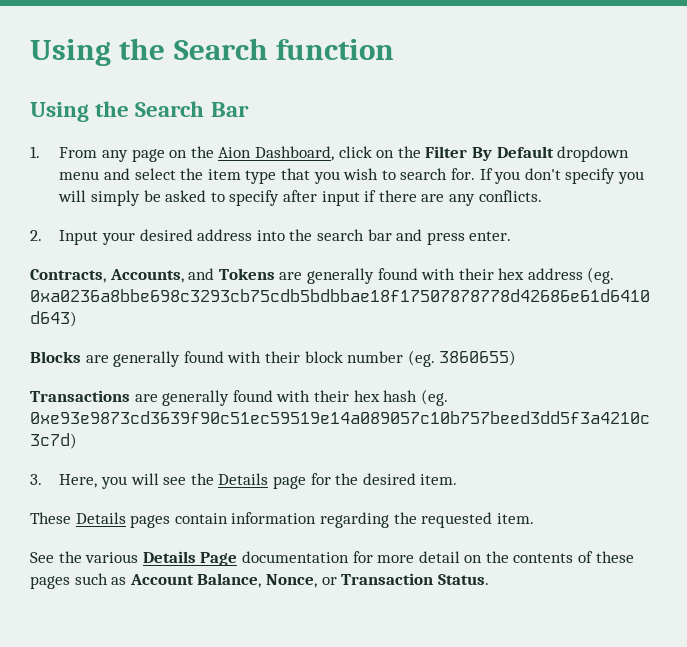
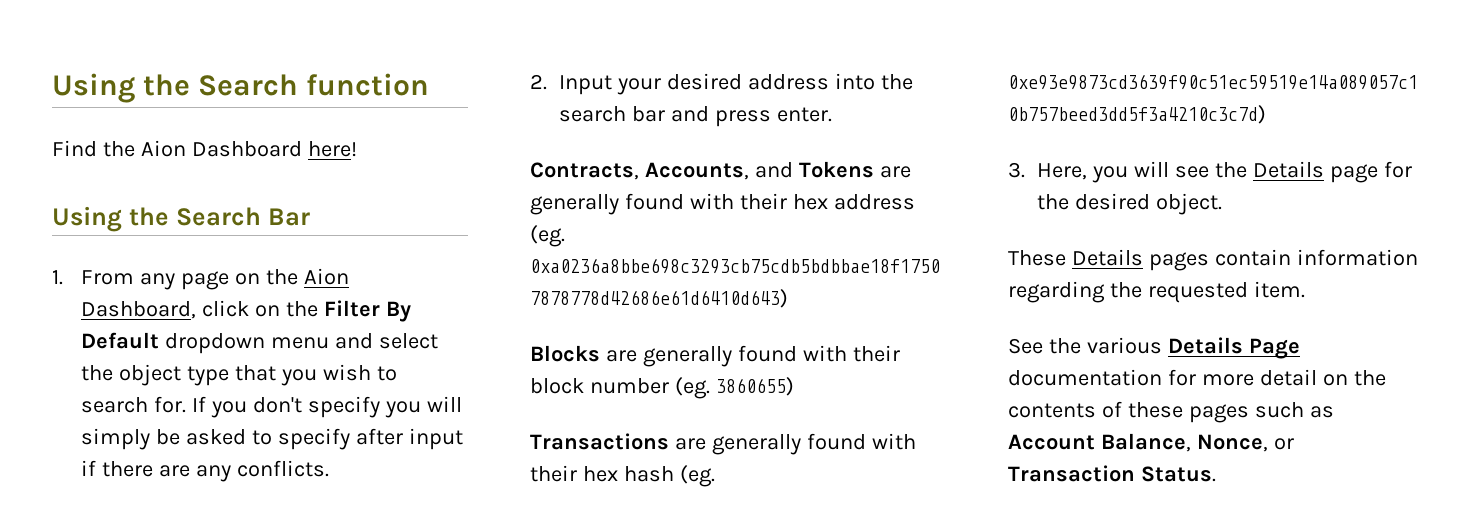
+ Find the Aion Dashboard here!
- 1. From any page on the Aion Dashboard, click on the Filter By Default dropdown menu and select the item type that you wish to search for.
+ 1. From any page on the Aion Dashboard, click on the Filter By Default dropdown menu and select the object type that you wish to search for.
- 3. Here, you will see the Details page for the desired item.
+ 3. Here, you will see the Details page for the desired object.

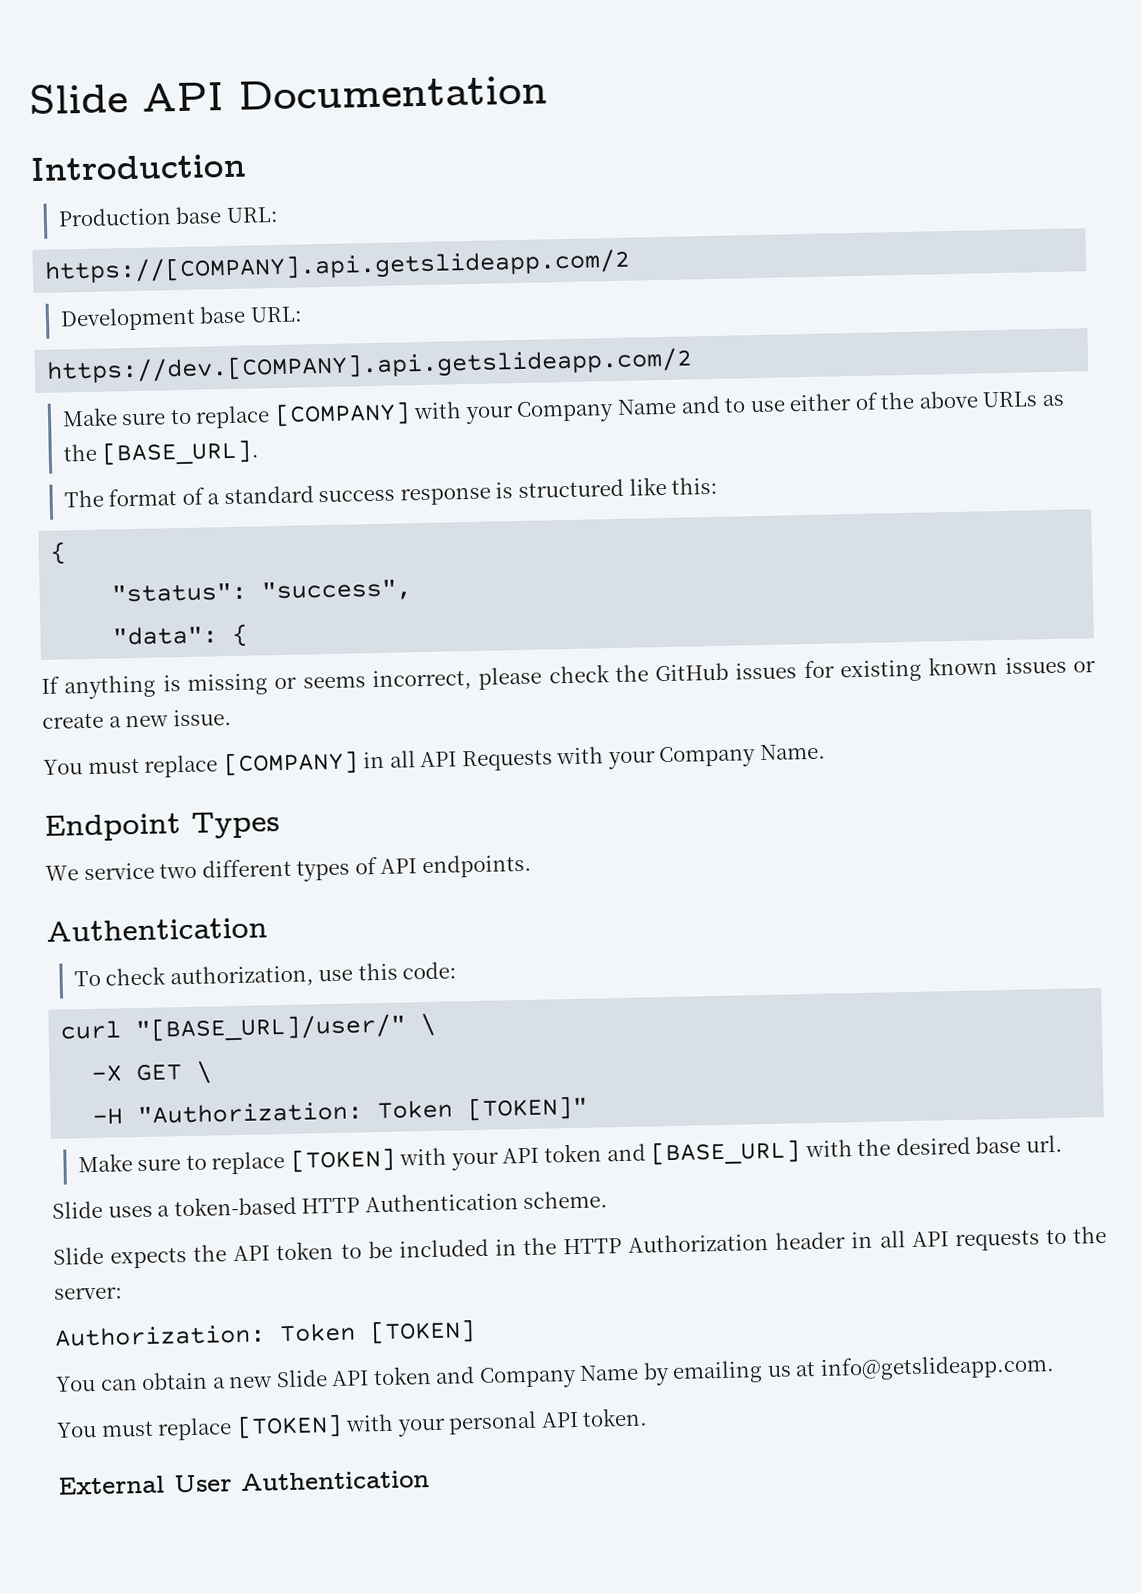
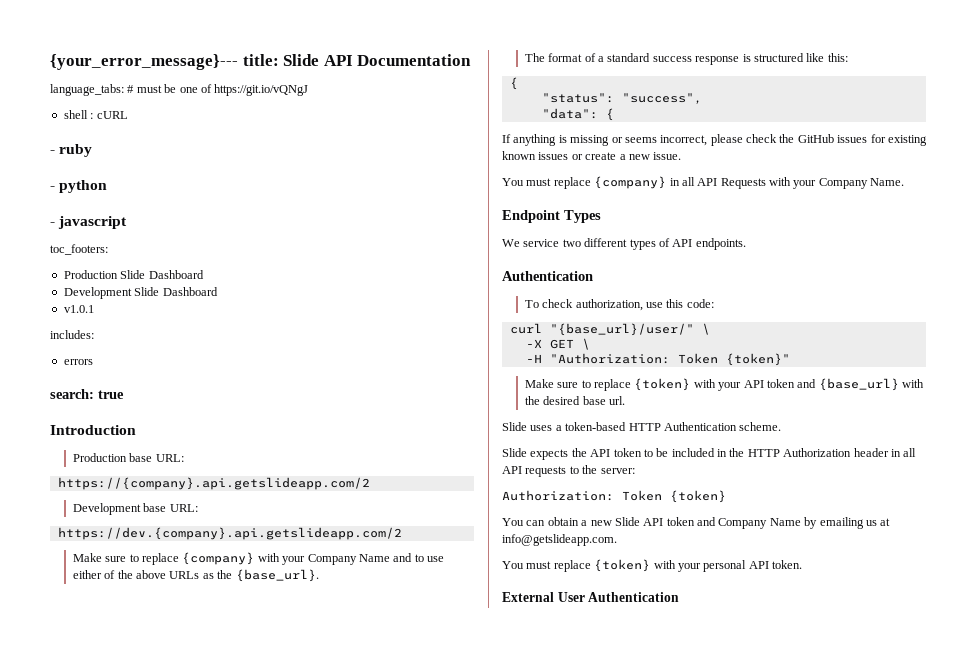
- Slide API Documentation
+ {your_error_message}--- title: Slide API Documentation
+ language_tabs: # must be one of https://git.io/vQNgJ
+ shell : cURL
+ - ruby
+ - python
+ - javascript
+ toc_footers:
+ Production Slide Dashboard
+ Development Slide Dashboard
+ v1.0.1
+ includes:
+ errors
+ search: true
- https://[COMPANY].api.getslideapp.com/2
+ https://{company}.api.getslideapp.com/2
- https://dev.[COMPANY].api.getslideapp.com/2
- Make sure to replace [COMPANY] with your Company Name and to use either of the above URLs as the [BASE_URL].
+ https://dev.{company}.api.getslideapp.com/2
+ Make sure to replace {company} with your Company Name and to use either of the above URLs as the {base_url}.
- You must replace [COMPANY] in all API Requests with your Company Name.
+ You must replace {company} in all API Requests with your Company Name.
- curl "[BASE_URL]/user/" \
+ curl "{base_url}/user/" \
- -H "Authorization: Token [TOKEN]"
- Make sure to replace [TOKEN] with your API token and [BASE_URL] with the desired base url.
+ -H "Authorization: Token {token}"
+ Make sure to replace {token} with your API token and {base_url} with the desired base url.
- Authorization: Token [TOKEN]
+ Authorization: Token {token}
- You must replace [TOKEN] with your personal API token.
+ You must replace {token} with your personal API token.

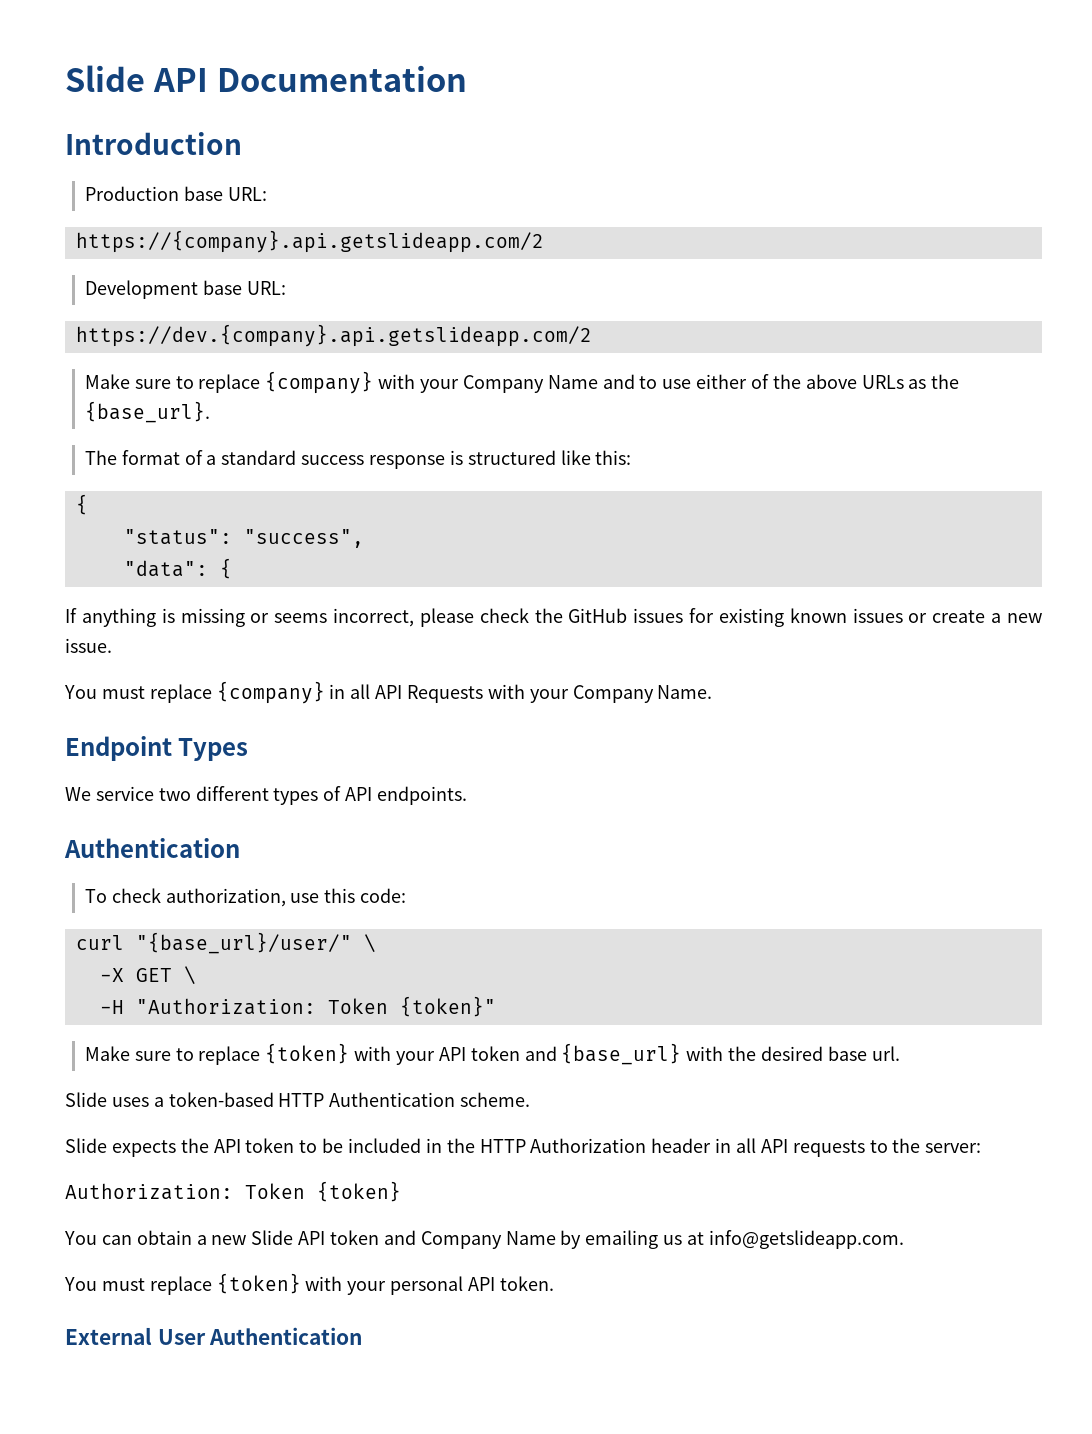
- {your_error_message}--- title: Slide API Documentation
+ Slide API Documentation
- language_tabs: # must be one of https://git.io/vQNgJ
- shell : cURL
- - ruby
- - python
- - javascript
- toc_footers:
- Production Slide Dashboard
- Development Slide Dashboard
- v1.0.1
- includes:
- errors
- search: true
────────────────────────────────────────
The records above should be written out in full and unchanged, except that pictures are dropped.

+ Find the Aion Dashboard here!
- 1. From any page on the Aion Dashboard, click on the Filter By Default dropdown menu and select the item type that you wish to search for.
+ 1. From any page on the Aion Dashboard, click on the Filter By Default dropdown menu and select the object type that you wish to search for.
- 3. Here, you will see the Details page for the desired item.
+ 3. Here, you will see the Details page for the desired object.

- Slide API Documentation
+ {your_error_message}--- title: Slide API Documentation
+ language_tabs: # must be one of https://git.io/vQNgJ
+ shell : cURL
+ - ruby
+ - python
+ - javascript
+ toc_footers:
+ Production Slide Dashboard
+ Development Slide Dashboard
+ v1.0.1
+ includes:
+ errors
+ search: true
- https://[COMPANY].api.getslideapp.com/2
+ https://{company}.api.getslideapp.com/2
- https://dev.[COMPANY].api.getslideapp.com/2
- Make sure to replace [COMPANY] with your Company Name and to use either of the above URLs as the [BASE_URL].
+ https://dev.{company}.api.getslideapp.com/2
+ Make sure to replace {company} with your Company Name and to use either of the above URLs as the {base_url}.
- You must replace [COMPANY] in all API Requests with your Company Name.
+ You must replace {company} in all API Requests with your Company Name.
- curl "[BASE_URL]/user/" \
+ curl "{base_url}/user/" \
- -H "Authorization: Token [TOKEN]"
- Make sure to replace [TOKEN] with your API token and [BASE_URL] with the desired base url.
+ -H "Authorization: Token {token}"
+ Make sure to replace {token} with your API token and {base_url} with the desired base url.
- Authorization: Token [TOKEN]
+ Authorization: Token {token}
- You must replace [TOKEN] with your personal API token.
+ You must replace {token} with your personal API token.

- {your_error_message}--- title: Slide API Documentation
+ Slide API Documentation
- language_tabs: # must be one of https://git.io/vQNgJ
- shell : cURL
- - ruby
- - python
- - javascript
- toc_footers:
- Production Slide Dashboard
- Development Slide Dashboard
- v1.0.1
- includes:
- errors
- search: true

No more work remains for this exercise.